··· Source data ···

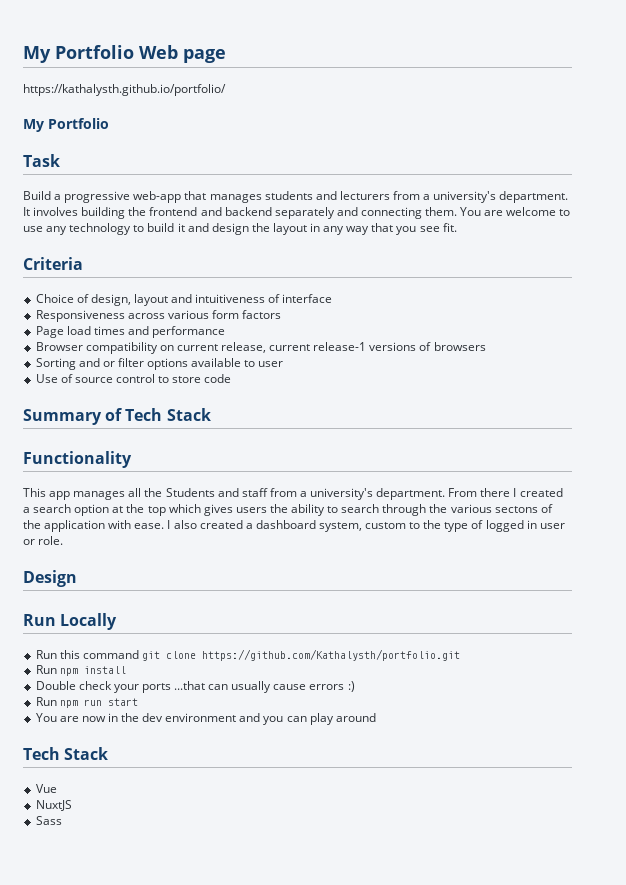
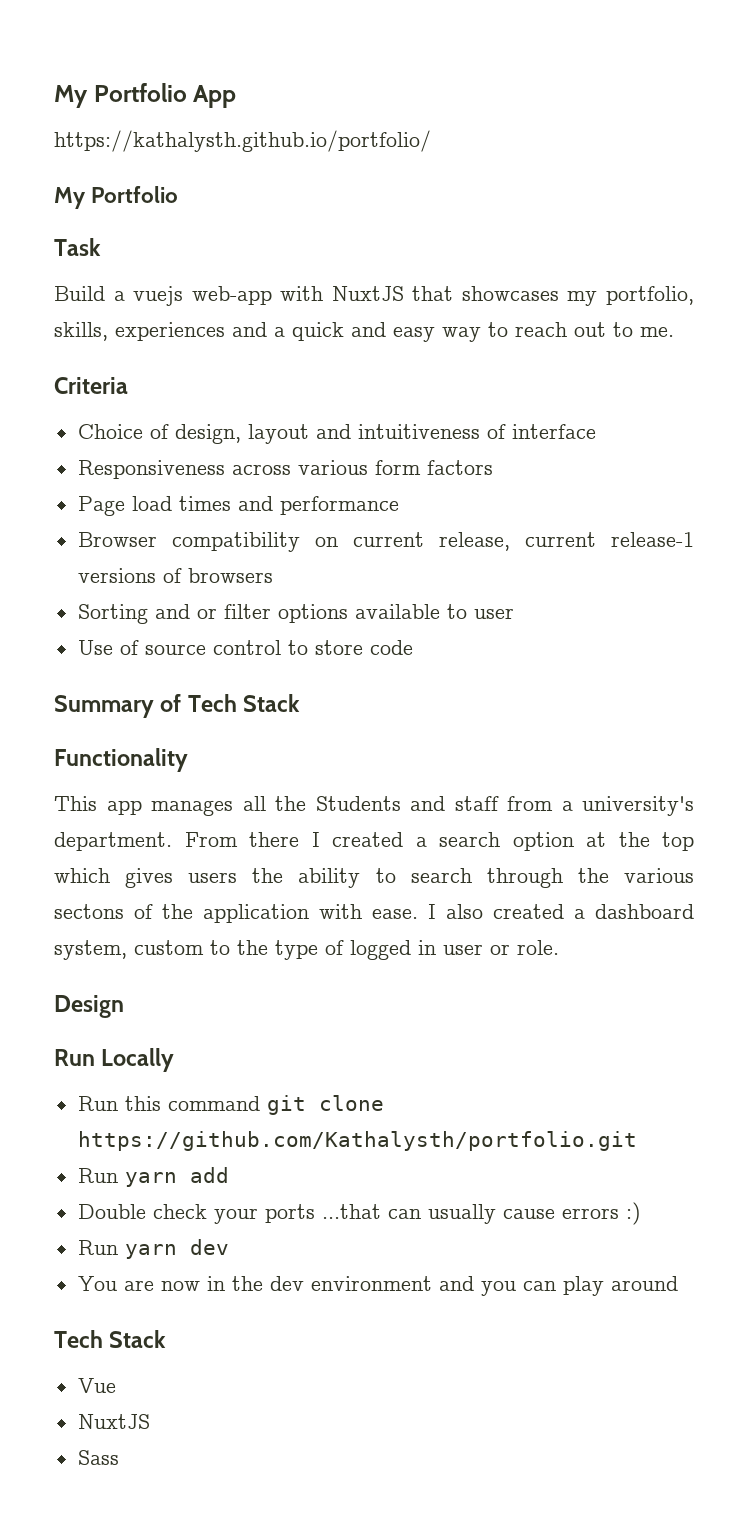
- My Portfolio Web page
+ My Portfolio App
- Build a progressive web-app that manages students and lecturers from a university's department. It involves building the frontend and backend separately and connecting them. You are welcome to use any technology to build it and design the layout in any way that you see fit.
+ Build a vuejs web-app with NuxtJS that showcases my portfolio, skills, experiences and a quick and easy way to reach out to me.
- Run npm install
+ Run yarn add
- Run npm run start
+ Run yarn dev

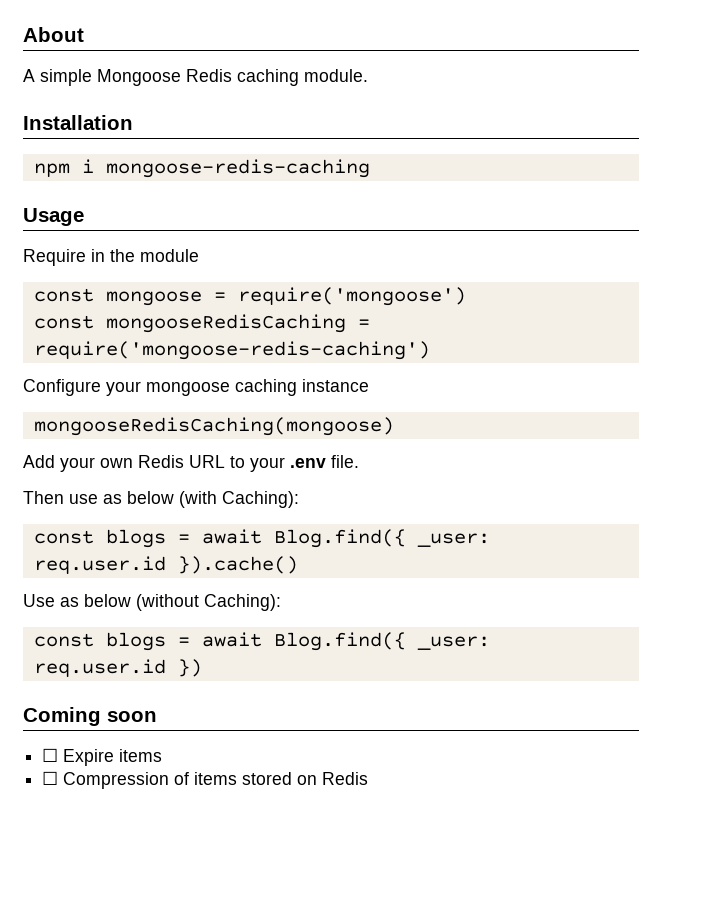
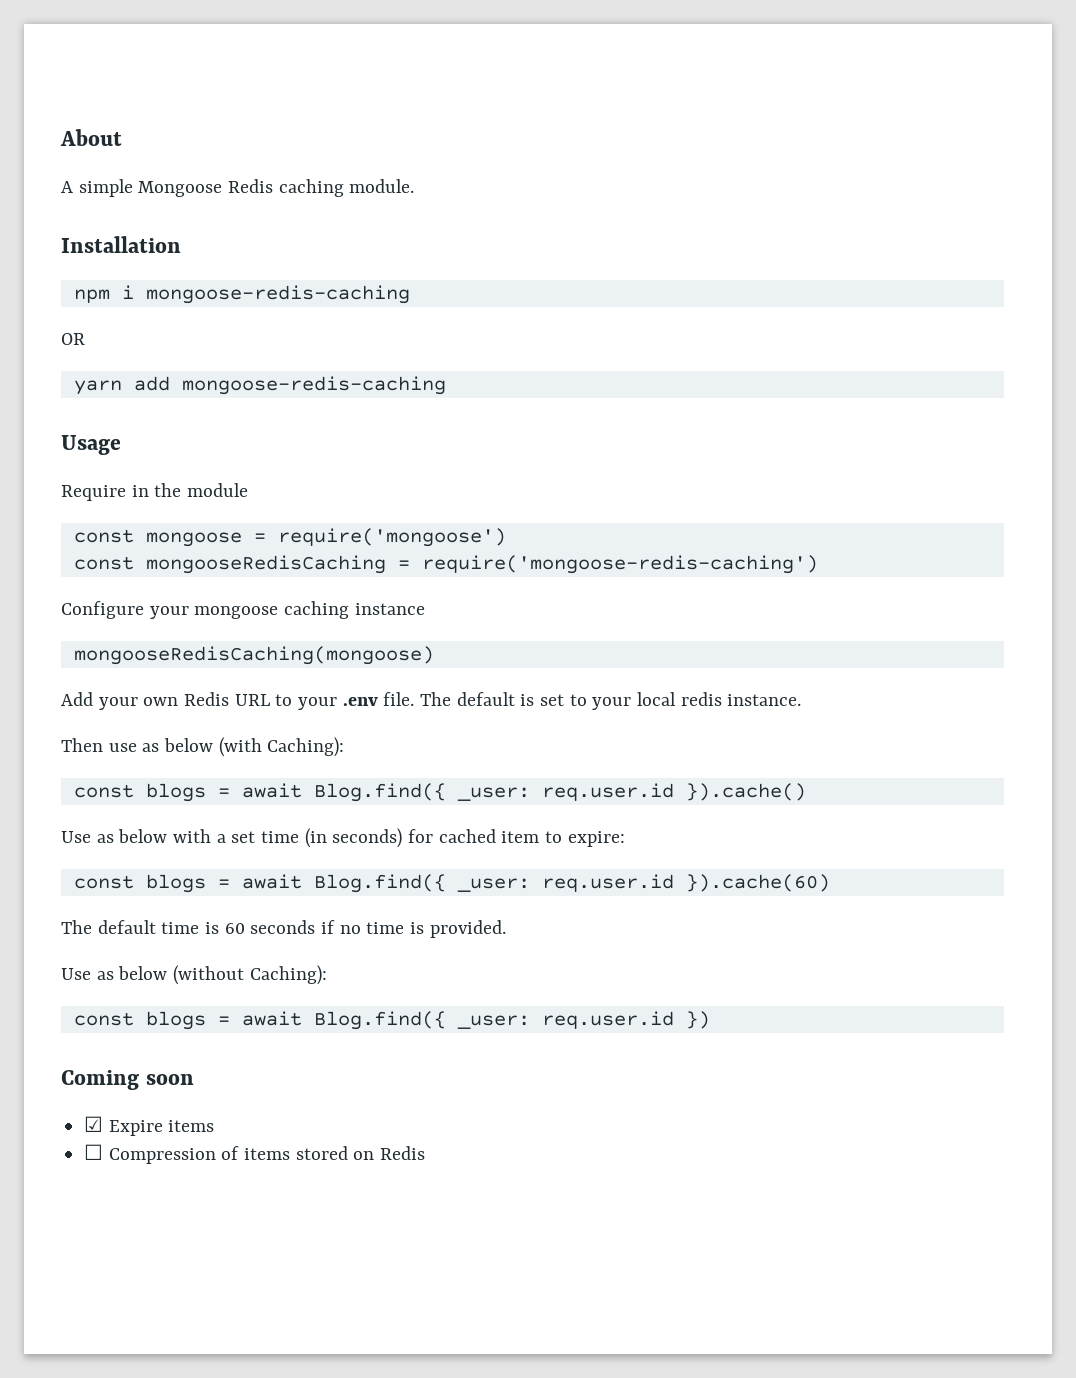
+ OR
+ yarn add mongoose-redis-caching
+ The default is set to your local redis instance.
+ Use as below with a set time (in seconds) for cached item to expire:
+ const blogs = await Blog.find({ _user: req.user.id }).cache(60)
+ The default time is 60 seconds if no time is provided.
- ☐ Expire items
+ ☑ Expire items

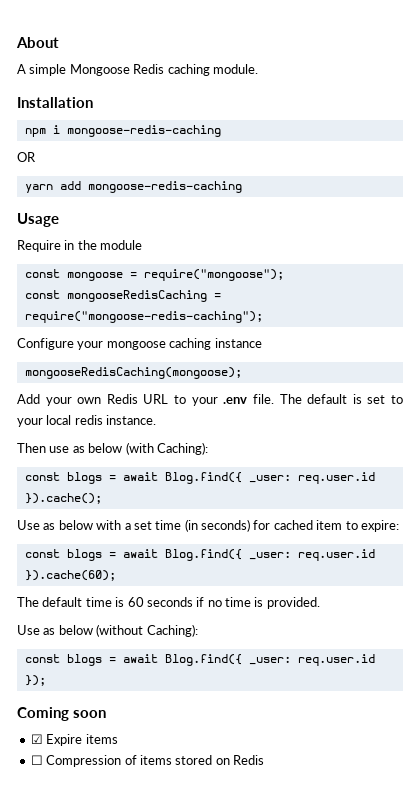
- const mongoose = require('mongoose')
+ const mongoose = require("mongoose");
- const mongooseRedisCaching = require('mongoose-redis-caching')
+ const mongooseRedisCaching = require("mongoose-redis-caching");
- mongooseRedisCaching(mongoose)
+ mongooseRedisCaching(mongoose);
- const blogs = await Blog.find({ _user: req.user.id }).cache()
+ const blogs = await Blog.find({ _user: req.user.id }).cache();
- const blogs = await Blog.find({ _user: req.user.id }).cache(60)
+ const blogs = await Blog.find({ _user: req.user.id }).cache(60);
- const blogs = await Blog.find({ _user: req.user.id })
+ const blogs = await Blog.find({ _user: req.user.id });

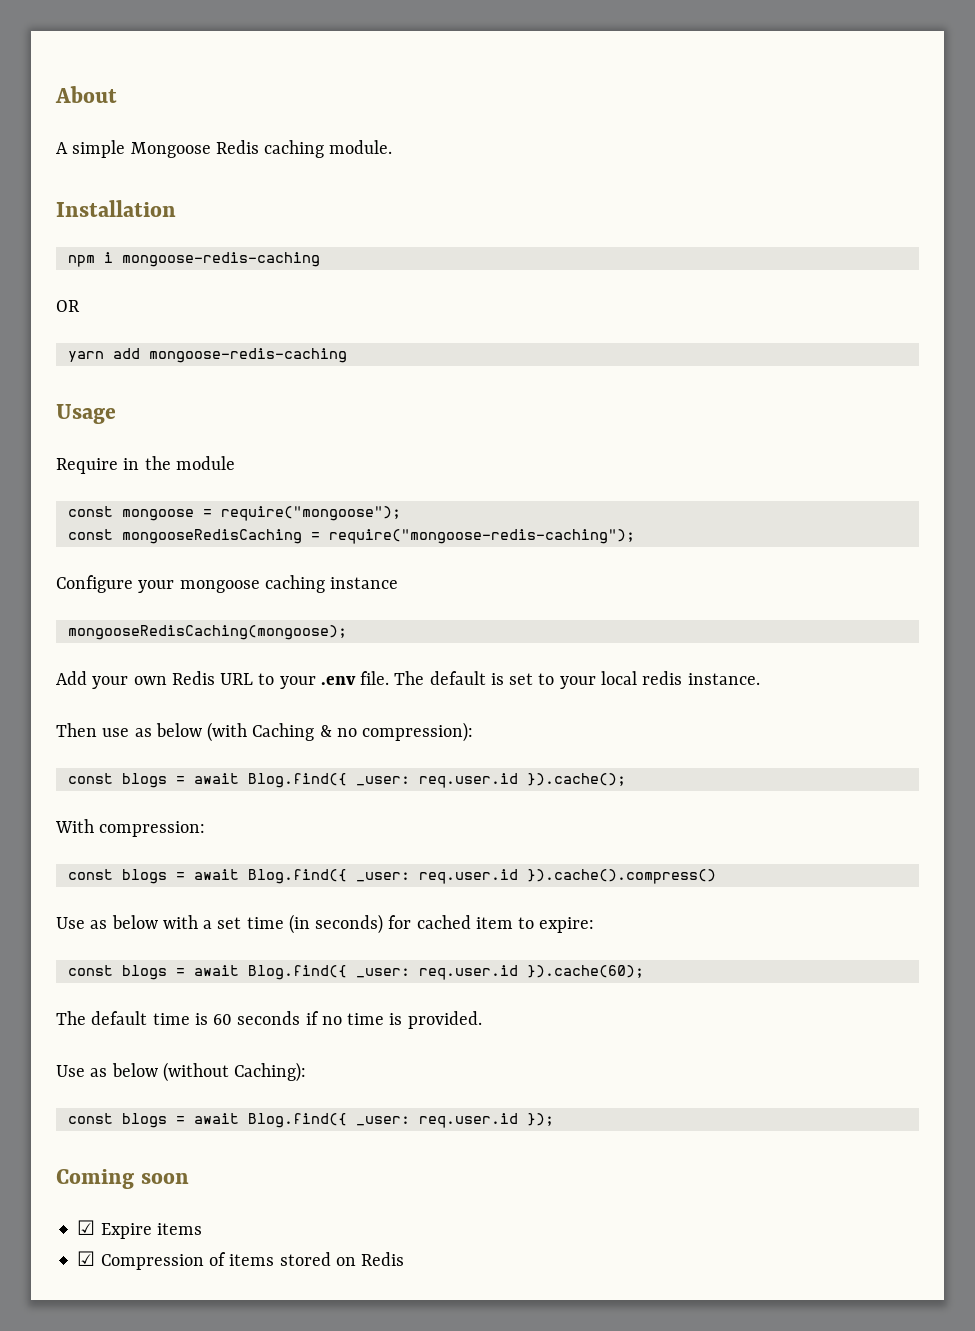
- Then use as below (with Caching):
+ Then use as below (with Caching & no compression):
+ With compression:
+ const blogs = await Blog.find({ _user: req.user.id }).cache().compress()
- ☐ Compression of items stored on Redis
+ ☑ Compression of items stored on Redis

···

Print exactly the stretch of lines beginning with the one that holds "(with Caching &" and ending at the last line above.

Task output:
+ Then use as below (with Caching & no compression):
+ With compression:
+ const blogs = await Blog.find({ _user: req.user.id }).cache().compress()
- ☐ Compression of items stored on Redis
+ ☑ Compression of items stored on Redis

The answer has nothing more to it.